On a fini par se parler le dernier cours, tous. La grande blonde de 17 ans était en plein passage du bac. C’était un bon sujet de conversation pour enfin discuter un peu ensemble. Début mars on avait commencé l’apprentissage du japonais à sept, pour finir le semestre à cinq. Petit à petit j’ai appris les motivations de mes petits camarades, principalement boulot pour les adultes et passions pour les autres. De mon côté, je n’arrive pas encore à formuler de vraie raison du pourquoi j’ai mis mon réveil pendant quatre mois chaque samedi matin. Un jour j’irai au Japon, enfin je crois. Ou alors je bosserai peut-être avec des… heu… BORDAYL. J’ai beau de pas être capable de justifier du pourquoi du comment, je sais que j’en avais envie et que ça me plait. En plus, ça me permet (encore) de me plaindre.

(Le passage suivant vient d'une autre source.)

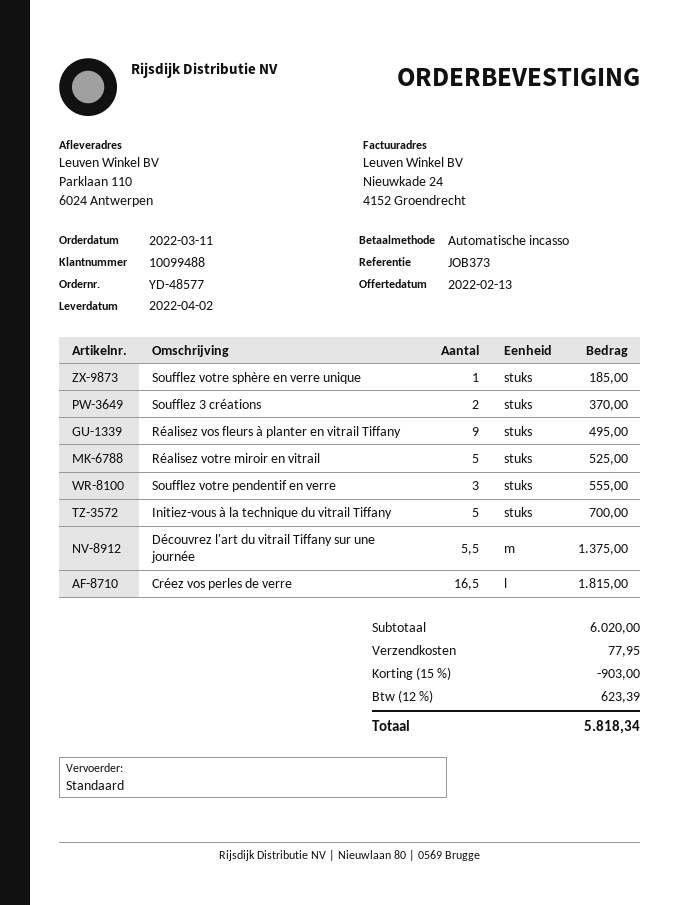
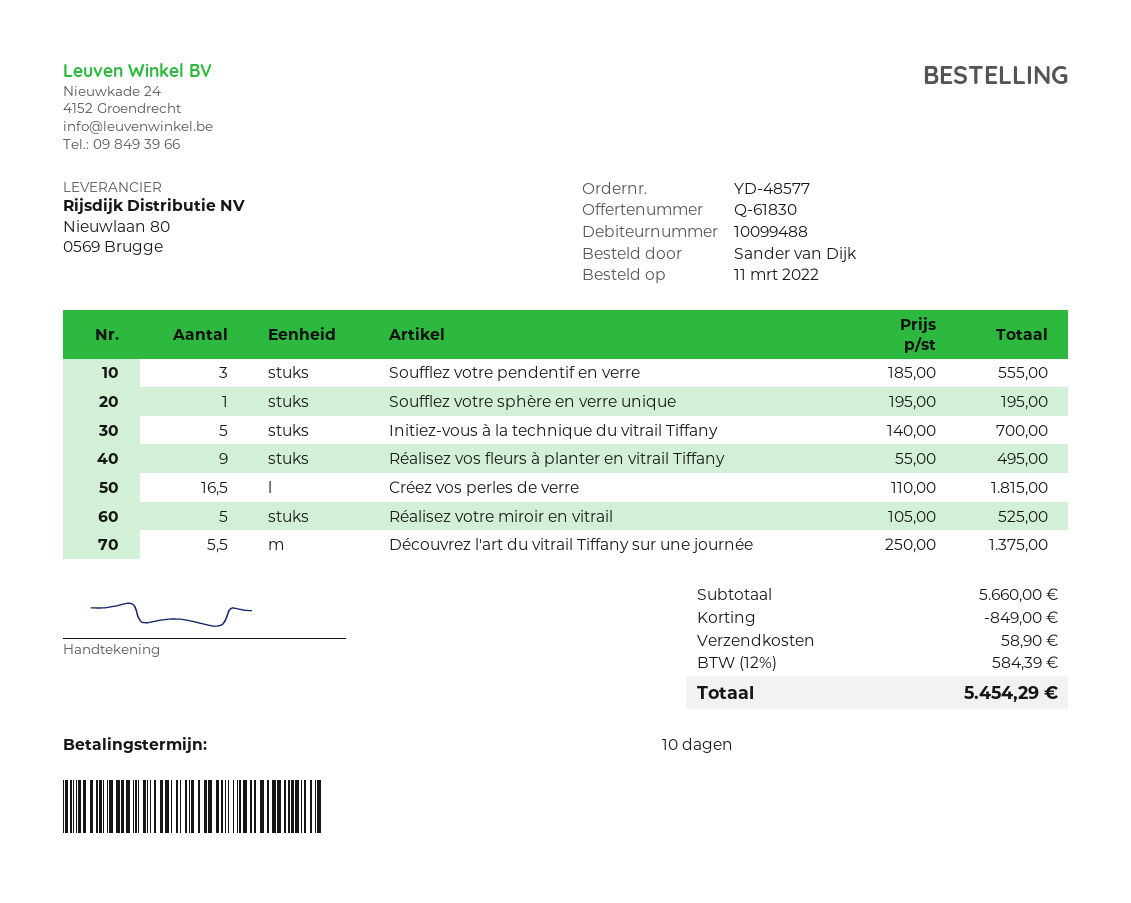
Soufflez votre sphère en verre unique: 1 for 185.00 -> 1 for 195.00
Soufflez 3 créations: 2 for 370.00 -> none
subtotal: 6020.00 -> 5660.00
discount: 903.00 -> 849.00
shipping: 77.95 -> 58.90
tax: 12% = 623.39 -> 12% = 584.39
total: 5818.34 -> 5454.29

Tous les vendredis soirs je faisais mon pénible de milieu de soirée, à filer avec le dernier métro, parce que, tu comprends, j’ai cours demain matin. Pratique dans les soirées un peu nazes, tristesse le reste du temps. Ensuite je pouvais chouiner que j’avais pas eu le temps de faire mes devoirs, entre le boulot et le reste. Ca et le fait que même à 25 ans, j’ai été incapable d’arriver en cours à l’heure la moitié du temps. Ce qui tend à prouver qu’on ne grandit pas vraiment et que, scolairement, j’en suis à peu près au même niveau de maturité qu’à la fac, et au lycée, et au collège. A la seule différence près que cette fois ci je paye chaque heure de ma poche et je ne sèche rien. Une assiduité qui à grandement surpris plusieurs de mes proches, qui s’étonnaient de voir que je n’avais pas abandonné.
Bros de peu de foi.
Samedi dernier, c’était le partiel de fin de semestre. Une dictée de dix phrases et quatre pages de textes à trous, questions réponses et autres feintes. Bien que je ne sache toujours pas énumérer les jours de la semaine, je devrais assurer assez de points pour passer au niveau du dessus. Hey, j’ai appris à me présenter (L1), gérer les objets et lieux du quotidien (L2), faire du shopping, compter (L3) et utiliser les verbes monde du travail au présent et passé (L4). Ouais, c’est pas la méthode la plus sympa du monde, plutôt axée pour les travailleurs expats (ce qui révèle un tas de trucs sur la mentalité et la politique nippone). Genre je vais pas aller pick up des filles avec ça. Du coup j’ai pas vraiment le choix, je dois rempiler à la rentrée. Jusqu’à ce qu’au moins je sache comment aborder un être humain normal pour autre chose que lui acheter un truc ou lui demander un jour de congés.
A la fin de mon partiel, je suis sorti de la salle en sachant que, vu le nombre d’horaires et de classes, je ne reverrai sans doute pas ma prof et encore moins mes camarades. On ne s’est pas dit grand-chose au fil de ces 4 mois mais on était ensemble, unis par une activité un peu bizarre le samedi matin. C’était déjà pas mal.
Et je me suis souvenu d’un autre truc qui n’a pas changé depuis l’école, le pincement au coeur quand il s’agit de dire au revoir.